Numan Kurtulmuş, Gazze'deki insanlık dramı için dünyanın pek çok yerinde düzenlenen gösterileri hatırlatarak, şunları söyledi:
"İnsanlık cephesinin yaptığı her gösteri ve 'Filistin'e özgürlük' diyerek bağırdıkları her slogan, Uluslararası Adalet Divanını ve Uluslararası Ceza Mahkemesini etkiledi. Dokunulamaz zannedilen İsrail'e dokunuldu. Sizi temin ederek söylerim ki Netanyahu ve çetesinin getirdiği siyonist rejimin bu halleri, iyi halleridir, iyi günleridir. Önümüzdeki dönem dünya sisteminin değişmesi bakımından tarihi öneme sahip olan İsrail'e daha çok dokunulacaktır. Birçok uluslararası alanda hesap verecekler ve bu yaptıkları yanlarında kar kalmayacaktır. Bu söylediğim sadece bir hükümete karşı değil, çökmüş, ayaklar altına serilmiş olan uluslararası sistemin yeniden dirilmesine vesile olacak önemli adımdır."
Dünyada keskin hatlarla gelişen çelişki ve çatışma dönemi olacağını aktaran Kurtulmuş, "Bir tarafta adaleti savunanlar, diğer taraftaysa zulmü savunanlar arasında bir mücadele, çelişki olacaktır. İnsanlık cephesi, bu konuda adaleti savunanların bir araya gelebileceğinin çok somut örneğini oluşturmuştur. Filistin'in nerede olduğunu bile bilmeyen insanların kalkıp Filistin davasına sahip çıkmaları ancak adalet duygusunun çok yüksek olmasıyla izah edilebilir." diye konuştu.

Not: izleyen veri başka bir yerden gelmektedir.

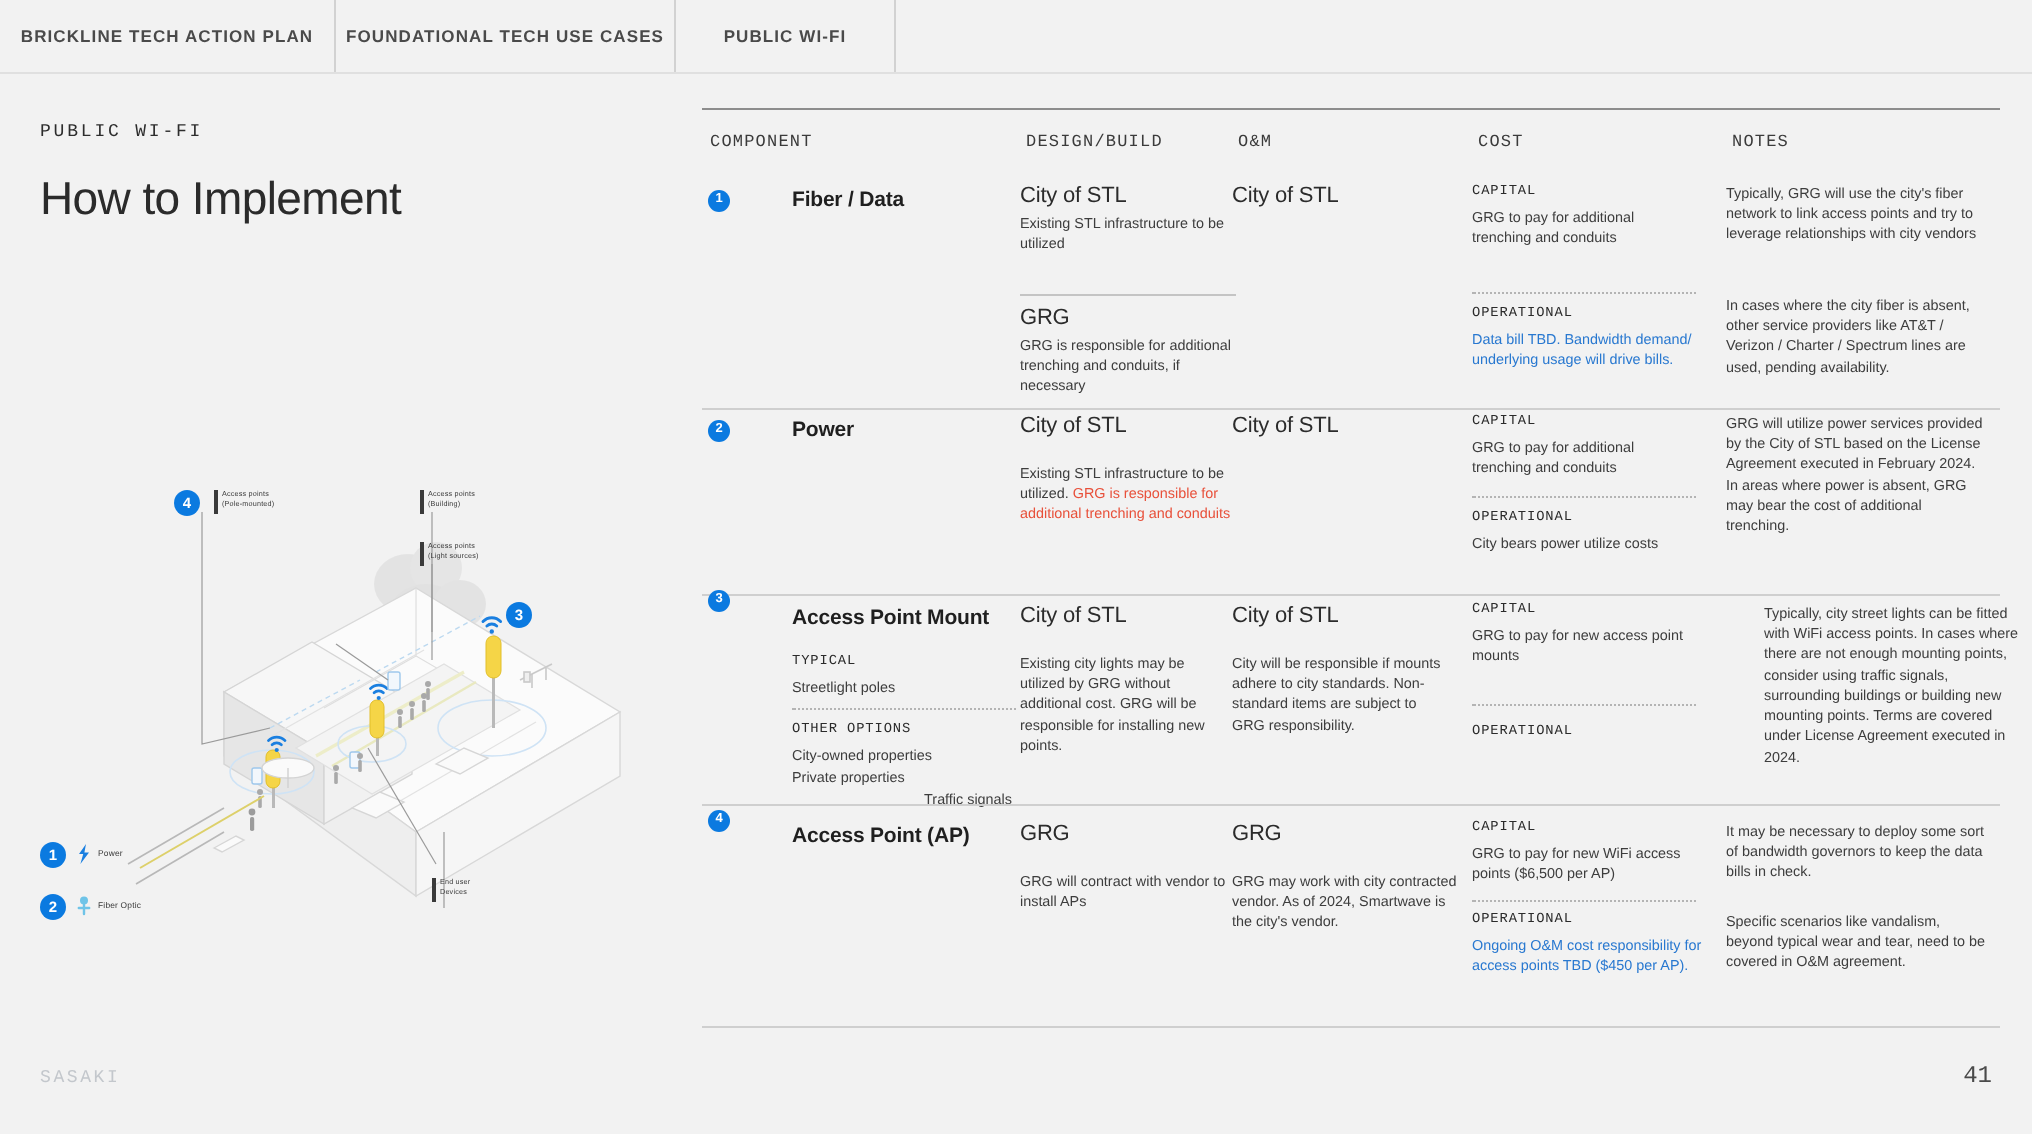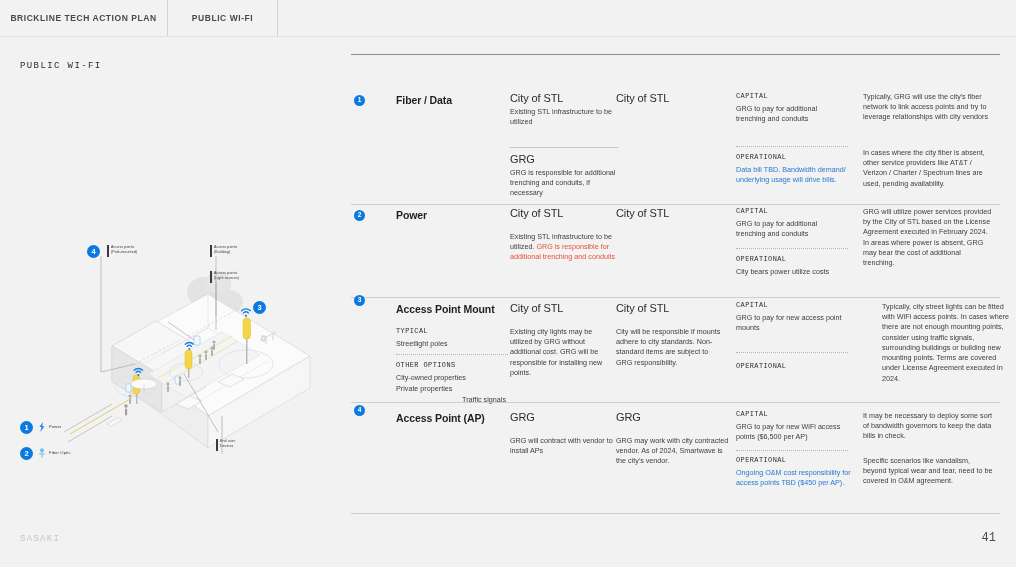"FOUNDATIONAL TECH USE CASES" div.tab { html: none -> <div> <span>FOUNDATIONAL TECH USE CASES</span> </div> }
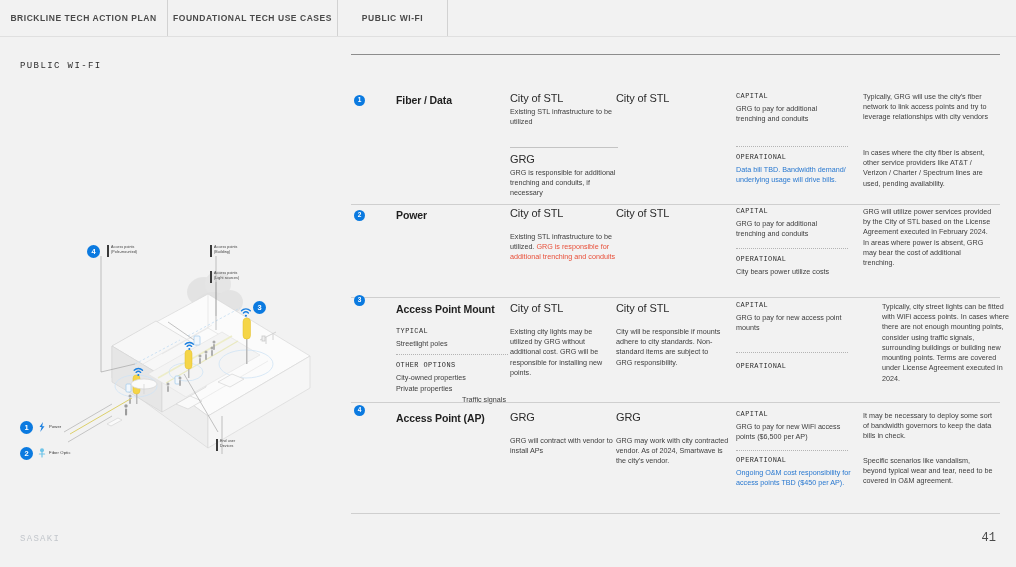"COMPONENT" div.th-row { html: none -> <div> <div>COMPONENT</div> <div>DESIGN/BUILD</div> <div>O&amp;M</div> <div>COST</div> <div>NOTES</div> </div> }
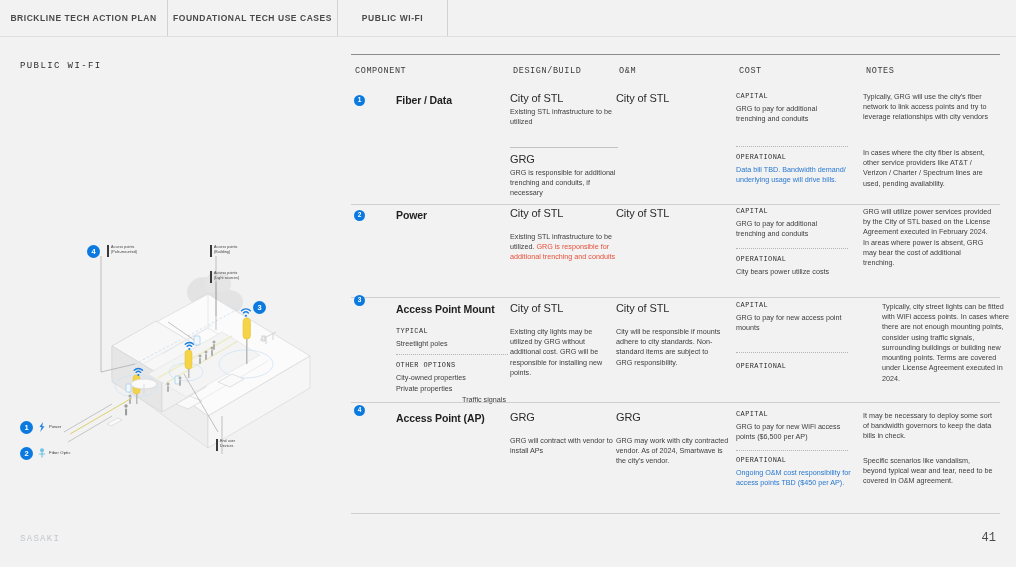"How to Implement" div.page-title { html: none -> <div>How to Implement</div> }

"Tecrübemizi Suriyeli kardeşlerimize aktarmak boynumuzun borcudur"
TBMM Başkanı Kurtulmuş, yönetimde kapsayıcılık ilkesinin önemine değinerek, yeni Suriye yönetiminin büyük sınav vereceği alanlardan birisinin bu ilke olduğunun altını çizdi.
Yeni Suriye yönetiminden kapsayıcı ve demokrat olmaları, toplumun bütün farklı kesimlerinin temsil edilebileceği bir Suriye'yi inşa etmelerini beklediklerini ifade eden Kurtulmuş, sözlerini şöyle sürdürdü:
"Türkiye olarak bir komşuluk vazifesi, bir kardeşlik vazifesi olarak üzerimize düşen, Suriye'nin yeni yönetiminde ve Suriye halkına demokratik rehberlik yapabilmektir. Bu büyük tecrübemizi Suriyeli kardeşlerimize aktarmak boynumuzun borcudur. Suriye'de hangi dini kökenden, hangi etnik kökenden, hangi kültürel farklılığa sahip olursa olsun, bütün toplum kesimlerinin Suriye yönetiminin içerisinde olması ve onların da temsil edildiği bir sistemin kurulması beklentimizdir. Suriye'nin yeni yönetiminden bir diğer beklentimiz de terör örgütlerinin bütünüyle Suriye topraklarının dışına çıkmasının temin edilmesi ve Suriye'nin toprak bütünlüğünün sağlanmasıdır."
Programda konuşan Bab-ı Ali Toplantıları Düzenleme Kurulu Başkanı Osman Ataman ise etkinliğe ilişkin dair bilgiler verdi.